Tesla Semi — What 200–300 Miles of Range Means & Could Mean

Reuters is reporting that the coming Tesla Semi’s range (on a single charge) is likely to be 200–300 miles. Elon isn’t tweeting a denial, so we’ll take this as quite likely for now.

Tesla Semi tease

Reuters is reporting that the coming Tesla Semi’s range (on a single charge) is likely to be 200–300 miles. Elon isn’t tweeting a denial, so we’ll take this as quite likely for now.

If the numbers ring a bell, yes, they are mighty similar to the Model 3’s two range options (220 miles and 310 miles). Perhaps this 200–300 distance is seen a sweet spot in Tesla’s/Elon’s eyes, well beyond personal cars. (Hopefully someone didn’t just stumble across the Model 3 specs and confuse them for Tesla Semi specs. 😉 )

Actually, it seems the range is a projection from Scott Perry, chief technology officer and chief procurement officer at Miami-based fleet operator Ryder System Inc. Perry met with Tesla officials earlier this year to chat about the tech.

“I’m not going to count them out for having a strategy for longer distances or ranges, but right out of the gate I think that’s where they’ll start.”

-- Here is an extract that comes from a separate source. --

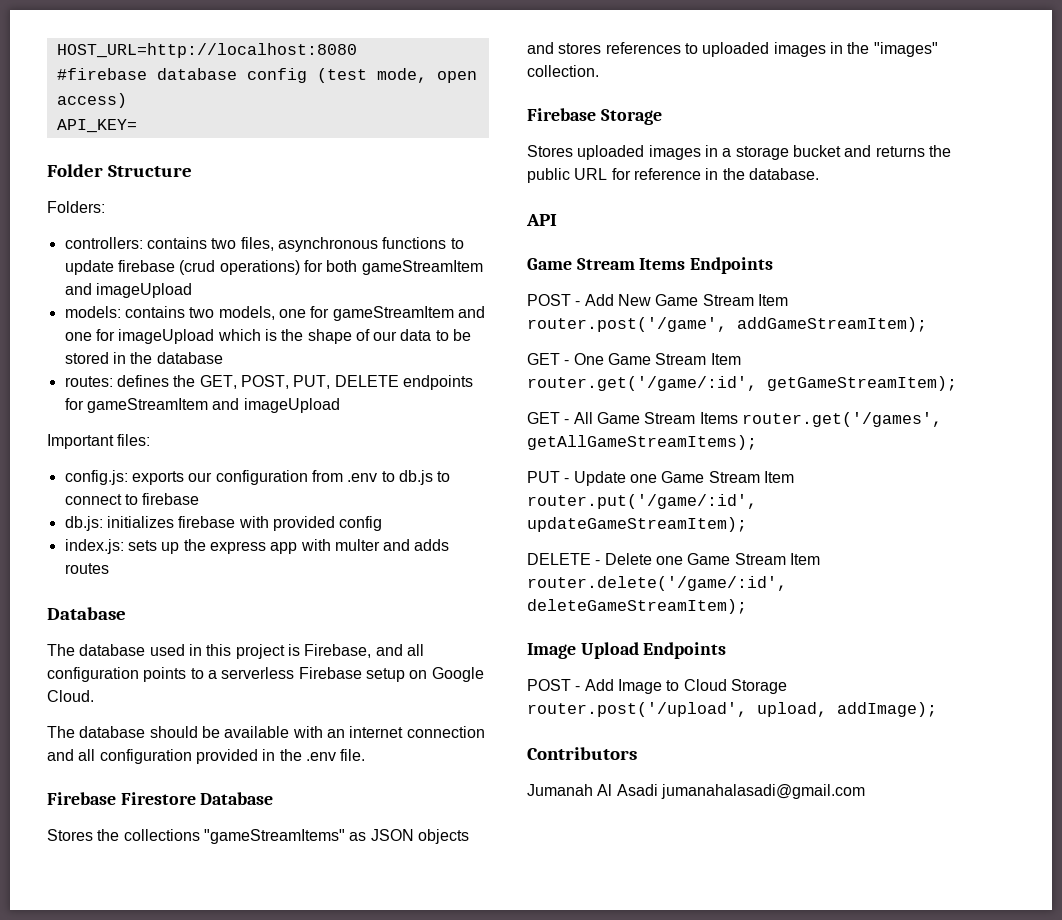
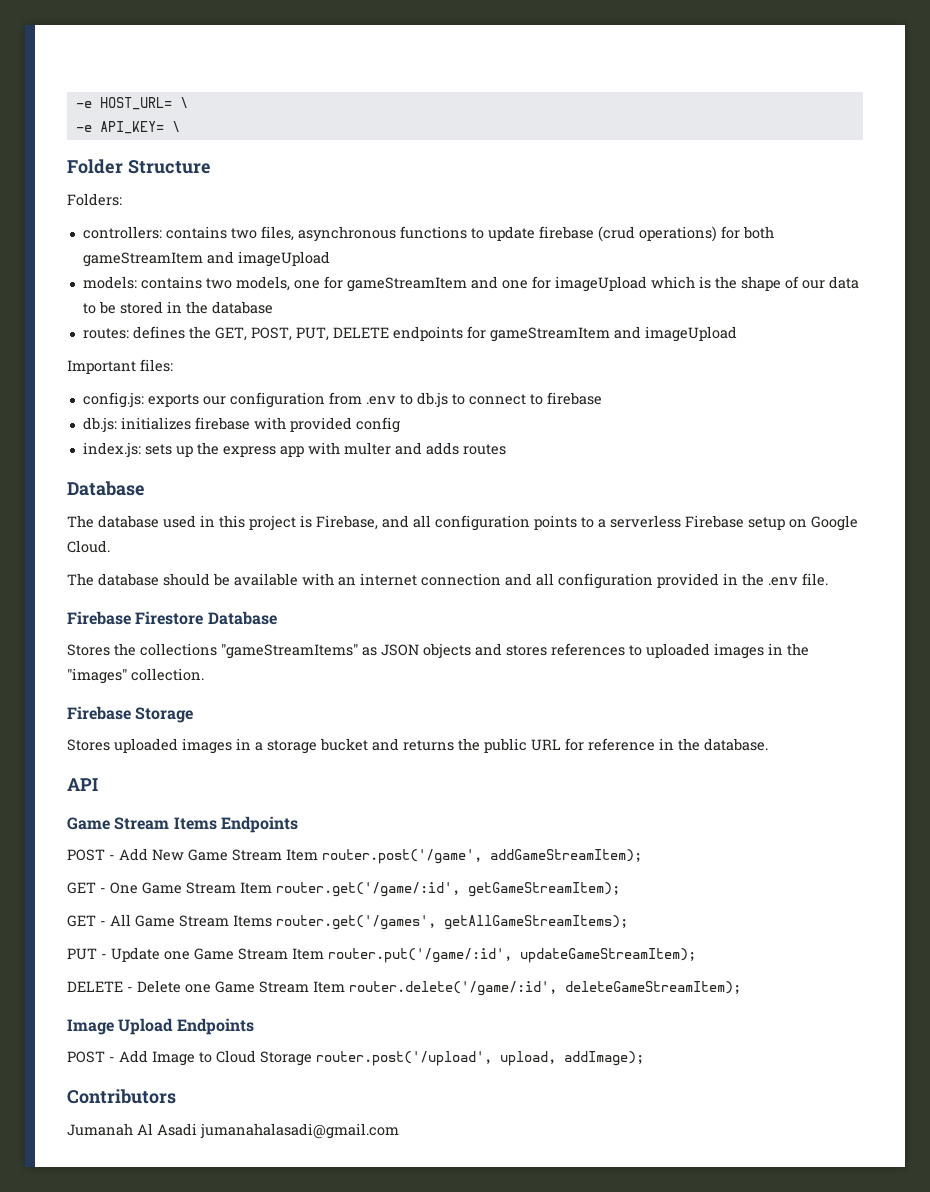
- HOST_URL=http://localhost:8080
- #firebase database config (test mode, open access)
- API_KEY=
+ -e HOST_URL= \
+ -e API_KEY= \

We can consider fairly easily what 200–300 miles of range mean for a household sedan, but what do 200–300 miles of range mean for a semi truck? Good question — I’m glad you asked!

To be honest, the semi truck segment is not our main area of expertise, but here are a few key notes we’ve picked up:

♣ 200–300 miles of range is considered an entry-level range for semi trucks.

♣ This would presumably be suitable for regional cargo transport.

♣ Approximately 30% of cargo trucking trips are 100–200 miles in distances in the US.

The average per mile operational cost in the trucking industry is $1.38/mile. That’s approximately $280 on a 200 mile trip or $420 on a 300 miles trip. The figure also adds up to annual operating costs of $180,000 based on average miles driven. Though, note that this figure takes into account the vehicle, the driver, etc.

♣ Fuel accounts for 39% of average operating cost ($0.54/mile). The truck cab ($100,000+) & trailer ($50,000 or so) = 17% ($0.24/mile). The driver salary comes to 26% ($0.36/mile). Repairs and maintenance = 10% ($0.12/mile). The rest basically comes from insurance, tires, permits, licenses, and tolls.

♣ Tesla’s operating costs and all subcomponents of that cost = ??? However, electricity costs should be much lower than a conventional big rig’s fuel costs, and repairs and maintenance would also presumably be lower.

♣ It seems Tesla is also planning to incorporate platooning software in places it’s permitted, which could leave the first truck’s range at 200–300 miles on a full charge but then dramatically increase the range of following trucks. When you consider that, the trucks could also play a game of leapfrog in order to further extend the distances they can drive without stopping.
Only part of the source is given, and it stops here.